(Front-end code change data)

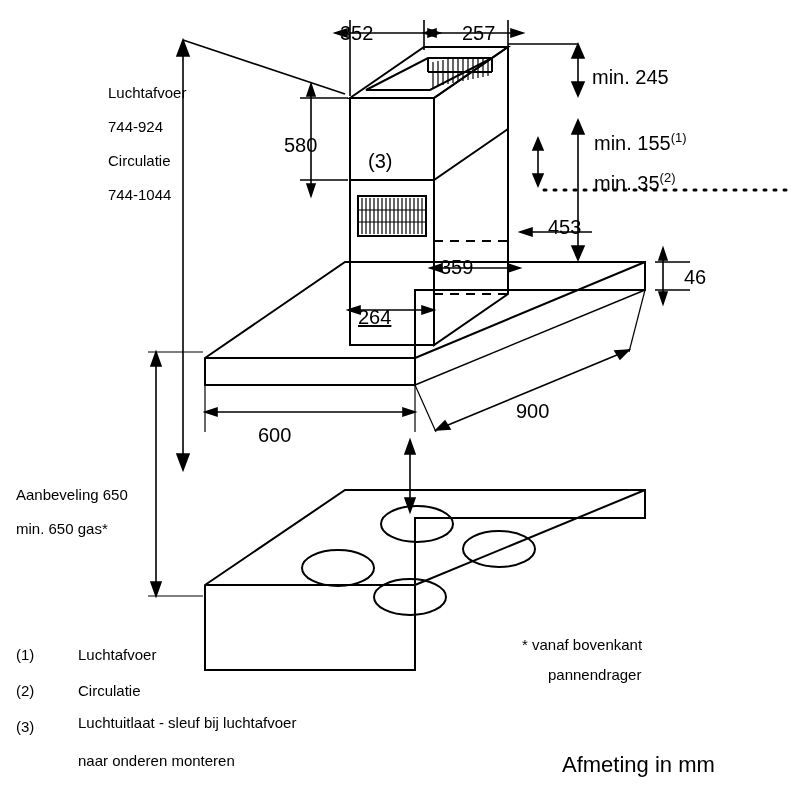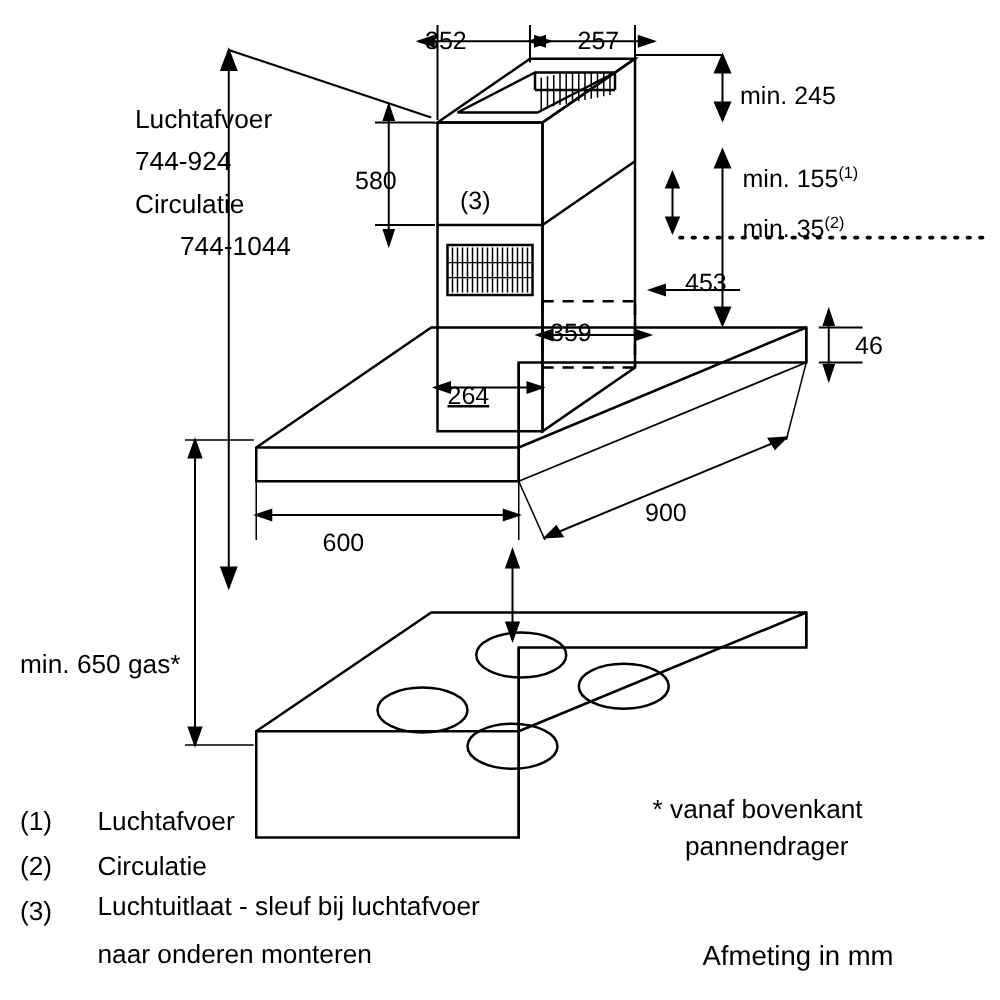--- a/index.html
+++ b/index.html
@@ -23,21 +23,21 @@
     top: 0;
   }
   .lbl {
     position: absolute;
     font-family: "Liberation Sans", sans-serif;
     color: #000;
     white-space: pre;
     line-height: 1.18;
   }
   .t20 { font-size: 20px; }
-  .t21 { font-size: 21px; }
+  .t21 { font-size: 15px; }
   .t22 { font-size: 22px; text-align: right; }
   .sup { font-size: 13px; vertical-align: super; }
 </style>
 </head>
 <body>
 
 <div id="stage">
 
   <svg width="800" height="800" viewBox="0 0 800 800">
     <g fill="none" stroke="#000" stroke-width="2" stroke-linecap="butt" stroke-linejoin="miter">
@@ -163,38 +163,39 @@
       </g>
     </g>
   </svg>
 
   <div class="lbl t20" style="left:340px; top:22px;">352</div>
   <div class="lbl t20" style="left:462px; top:22px;">257</div>
 
   <div class="lbl t21" style="left:108px; top:84px;">Luchtafvoer</div>
   <div class="lbl t21" style="left:108px; top:118px;">744-924</div>
   <div class="lbl t21" style="left:108px; top:152px;">Circulatie</div>
-  <div class="lbl t21" style="left:108px; top:186px;margin-left:36px;">744-1044</div>
+  <div class="lbl t21" style="left:108px; top:186px;">744-1044</div>
 
   <div class="lbl t20" style="left:284px; top:134px;">580</div>
   <div class="lbl t20" style="left:368px; top:150px;">(3)</div>
 
   <div class="lbl t20" style="left:592px; top:66px;">min. 245</div>
 
   <div class="lbl t20" style="left:594px; top:130px;"><span>min. 155</span><span class="sup">(1)</span></div>
   <div class="lbl t20" style="left:594px; top:170px;"><span>min. 35</span><span class="sup">(2)</span></div>
 
   <div class="lbl t20" style="left:548px; top:216px;">453</div>
   <div class="lbl t20" style="left:440px; top:256px;">359</div>
   <div class="lbl t20" style="left:358px; top:306px;text-decoration:underline;">264</div>
   <div class="lbl t20" style="left:684px; top:266px;">46</div>
 
   <div class="lbl t20" style="left:516px; top:400px;">900</div>
   <div class="lbl t20" style="left:258px; top:424px;">600</div>
 
+  <div class="lbl t21" style="left:16px; top:486px;">Aanbeveling 650</div>
   <div class="lbl t21" style="left:16px; top:520px;">min. 650 gas*</div>
 
   <div class="lbl t21" style="left:548px; top:666px;">pannendrager</div>
   <div class="lbl t21" style="left:522px; top:636px;">* vanaf bovenkant</div>
 
   <div class="lbl t21" style="left:16px; top:646px;">(1)</div>
   <div class="lbl t21" style="left:78px; top:646px;">Luchtafvoer</div>
   <div class="lbl t21" style="left:16px; top:682px;">(2)</div>
   <div class="lbl t21" style="left:78px; top:682px;">Circulatie</div>
   <div class="lbl t21" style="left:16px; top:718px;">(3)</div>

> [AIM OF THE TASK]: Report the lines above that contain "size".

> [RESULT OF THIS EXERCISE]:
   .t20 { font-size: 20px; }
-  .t21 { font-size: 21px; }
+  .t21 { font-size: 15px; }
   .t22 { font-size: 22px; text-align: right; }
   .sup { font-size: 13px; vertical-align: super; }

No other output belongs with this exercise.